>>>
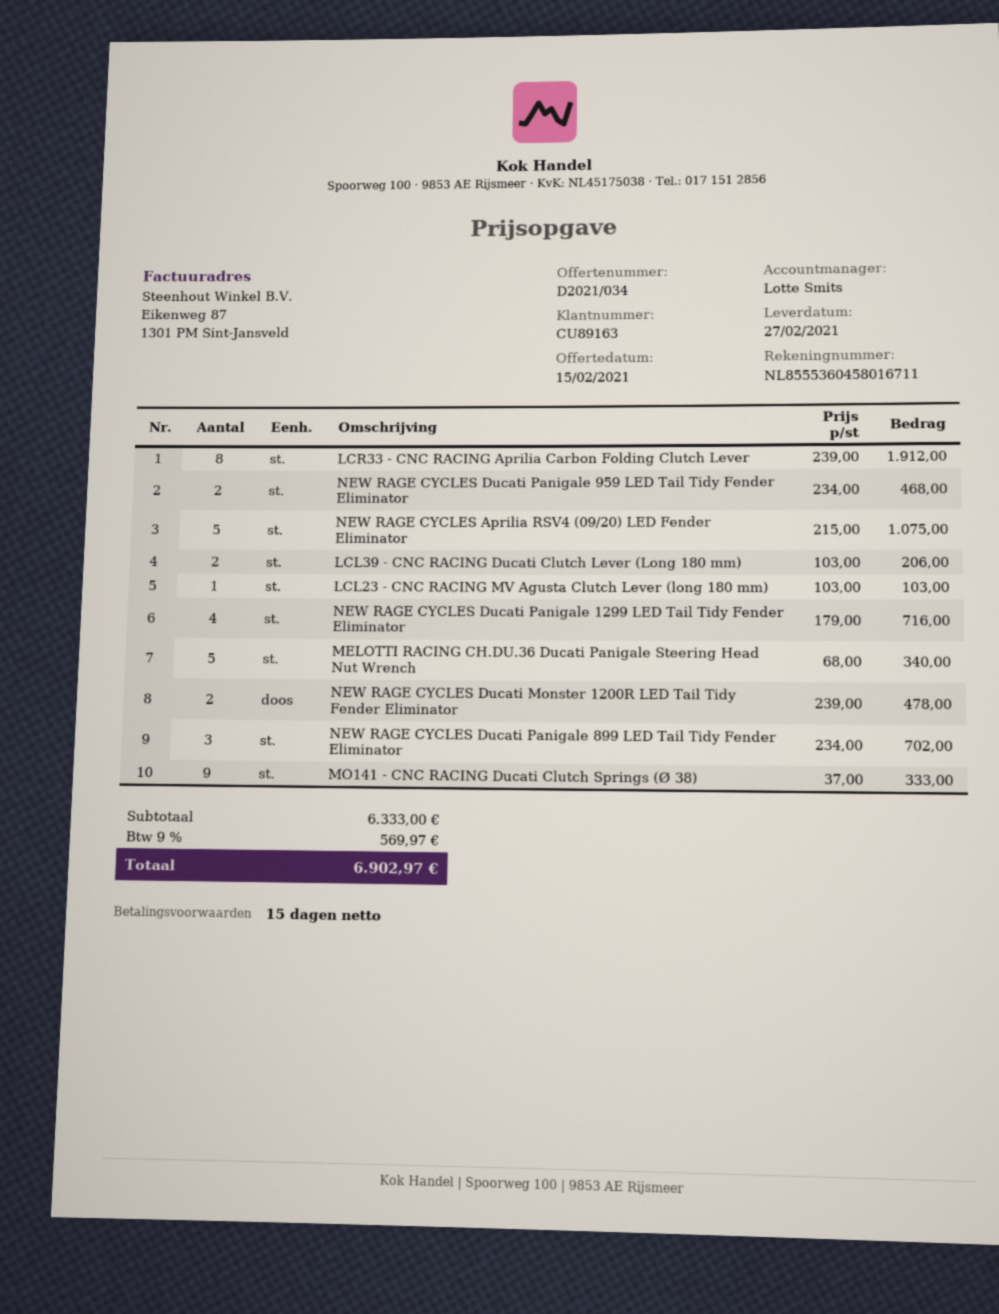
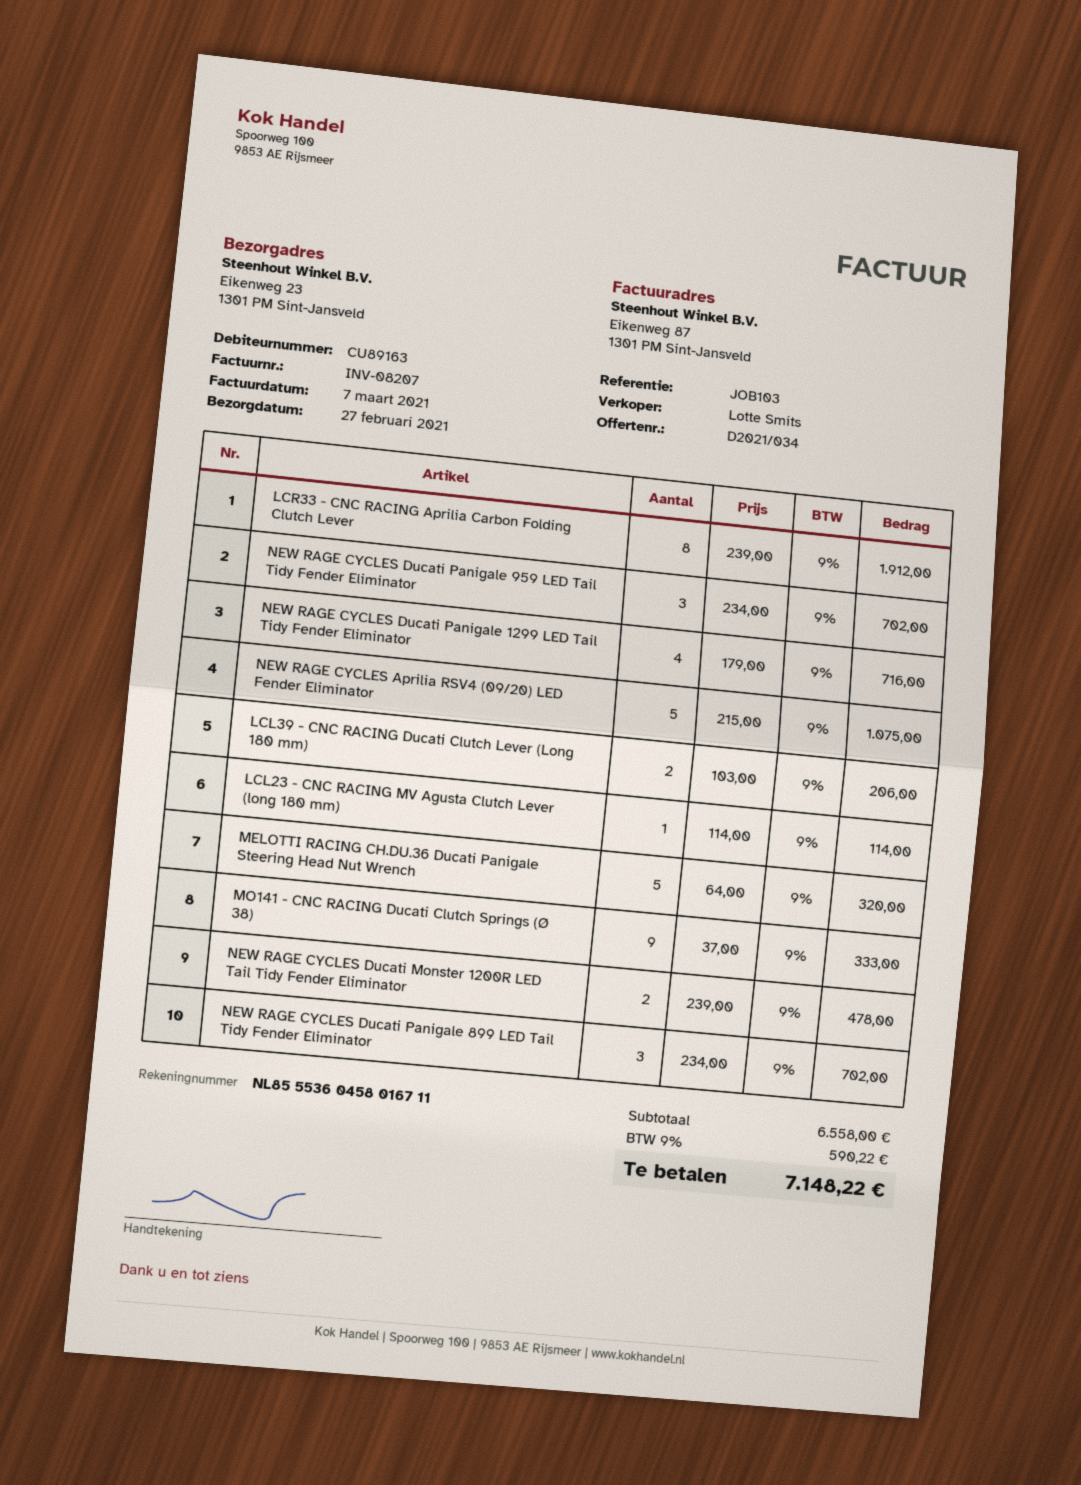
NEW RAGE CYCLES Ducati Panigale 959 LED Tail Tidy Fender Eliminator: 2 x 234.00 = 468.00 -> 3 x 234.00 = 702.00
LCL23 - CNC RACING MV Agusta Clutch Lever (long 180 mm): 1 x 103.00 = 103.00 -> 1 x 114.00 = 114.00
MELOTTI RACING CH.DU.36 Ducati Panigale Steering Head Nut Wrench: 5 x 68.00 = 340.00 -> 5 x 64.00 = 320.00
subtotal: 6333.00 -> 6558.00
tax: 9% = 569.97 -> 9% = 590.22
total: 6902.97 -> 7148.22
<<<
▶ _Exercise goal_
Repeat all of the data above word for word, minus the pictures.

▶ _Completed task_
NEW RAGE CYCLES Ducati Panigale 959 LED Tail Tidy Fender Eliminator: 2 x 234.00 = 468.00 -> 3 x 234.00 = 702.00
LCL23 - CNC RACING MV Agusta Clutch Lever (long 180 mm): 1 x 103.00 = 103.00 -> 1 x 114.00 = 114.00
MELOTTI RACING CH.DU.36 Ducati Panigale Steering Head Nut Wrench: 5 x 68.00 = 340.00 -> 5 x 64.00 = 320.00
subtotal: 6333.00 -> 6558.00
tax: 9% = 569.97 -> 9% = 590.22
total: 6902.97 -> 7148.22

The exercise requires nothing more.